How do you find the x\y intercepts?

Question

My equation is y - 1 = (x - 3)^2
(x minus 3 quantity squared)
Which I changed to x^2 - 6x + 10

the objective is to find the x\y intercepts and the vertex. The vertex i believe is (3,1) providing my math is correct

THE PROBLEM I am having is that I cannot factor the equation and therefore only know of the quadratic equation for solving for the x\y intercepts... Is this correct? The last problem I had like this was x^2 -2x+3 which i plugged into the quadratic equation and came up with 1 +\- i \/'''''''2
(thats i square root of 2) which hardly seems practical as an x or y intercept. Am I doing this right? Thanks for your help

You all have been most helpful THANK YOU ALL SO MUCH

Answer 1

set x=0 to get the y intercept and
y=0 to get the x intercept
in this case
setting x=0
y-1=9
y=10
so y intercept=(0.10)
setting y=0
-1=(x-3)^2
x-3=rt(-1)
x imaginary
so no x intercepts

Answer 2

To find x and y intercepts you must put 0 for the opposite intercept.

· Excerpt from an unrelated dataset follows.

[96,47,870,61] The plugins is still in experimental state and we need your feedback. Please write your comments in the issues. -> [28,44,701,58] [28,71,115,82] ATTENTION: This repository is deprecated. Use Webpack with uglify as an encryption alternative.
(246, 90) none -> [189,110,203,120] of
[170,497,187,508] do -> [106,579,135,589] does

For example y=x+3, the y-intercept is 3 because y=0+3. The X-intercept is -3 because 0=x+3 and -3=x

To answer your problem....y - 1 = (x - 3)^2


Y Intercept=
y - 1 = (0-3)^2
y - 1 = 9
y=10

X intercept=
-1 = (x-3)^2
-1 = x^2 - 9
8 = x^2
x= The square root of 8


This is what I believe it is. Then again I am only in freshman Algebra

Answer 3

You won't need to use the quadratic equation for this. You get a y-intercept when x equals zero, so your equation becomes y-1=(-3)^2, which is very easy to solve. Similarly, you get an x-intercept when y equals zero, and your equation becomes -1=(x-3)^2. You can begin solving this one by taking the square root of each side, and you get the square root of a negative number on the left side of the equation, meaning an imaginary number, or no actual x-intercept. If you graph the parabola, you will see that it never crosses the x-axis.

Answer 4

all you gotta do is plug in zero for either y or x in the equation, depending on which intercepts you want to find.

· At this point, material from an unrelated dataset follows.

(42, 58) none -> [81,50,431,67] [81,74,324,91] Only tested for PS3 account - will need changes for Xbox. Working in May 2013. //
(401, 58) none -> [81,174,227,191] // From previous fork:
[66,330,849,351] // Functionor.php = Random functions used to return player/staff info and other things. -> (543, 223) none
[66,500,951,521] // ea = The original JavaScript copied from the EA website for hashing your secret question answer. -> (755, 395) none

like this: to find the x-intercept(s), plug 0 in for y and solve for x because when y=0, the graph will hit the x-axis:
0 - 1 = (x-3)^2 => -1 = x^2 - 6x + 9 => x^2 - 6x + 10
...after doing this we find that this is not factorable which says there are no x-intercepts.

to find the y-intercept(s), plug 0 in for x and solve for y for the same reason that when x=0, the graph is hitting the y-axis
y - 1 = (0 - 3)^2 => y = 9 + 1 => y-intercept = (0,10)


hope this helped

Answer 5

For the y-intercept, just plug x = 0 into the equation and see what the value of y is. For the x- intercept, you have to solve the equation but a quick check of b^2 - 4ac comes to 36 - 40 = -4 so we know the only roots are complex which means there is no x-intercept, i.e. the graph never crosses the x-axis.

Answer 6

The standard equation in intercept form is x / a + y / b = 1

y- 1 = ( x- 3) ^2
I think question can be like this y -1 = ( x-3 ) / 2
then we can do like this
2 ( y-1) = x-3
2y - 2 = x - 3
2y - x = -3 +2
Multiplying both sides with ( - )
x - 2y = 1
Now X -intercept = 1
Y -intercept = -2
as per the question you have given we cannot find intercepts.
Hope iam clear and right.

Answer 7

There are 2 aspects of a linear equation (the form you're doing) The coefficient and the y intercept. Y=(coefficient)X+(y intercept) So, interior the 1st one, its x+2, 2 is the y intercept and 1x is the coefficient. interior the 2d, a million/2x is the coefficient, and 0 is the y intercept.

Answer 8

To find intercept solve for y=0 for x intercept and x=0 for y intercept

y-1 = x^2-6x+9
y=x^2-6x+10

if x=0
y=0-0+10
y=10

if y=0
0=x^2-6x+10
using quad equation

( -(-6) +/- sqrt [ (-6)^2 - 4(1)(10) ] ) / 2(1)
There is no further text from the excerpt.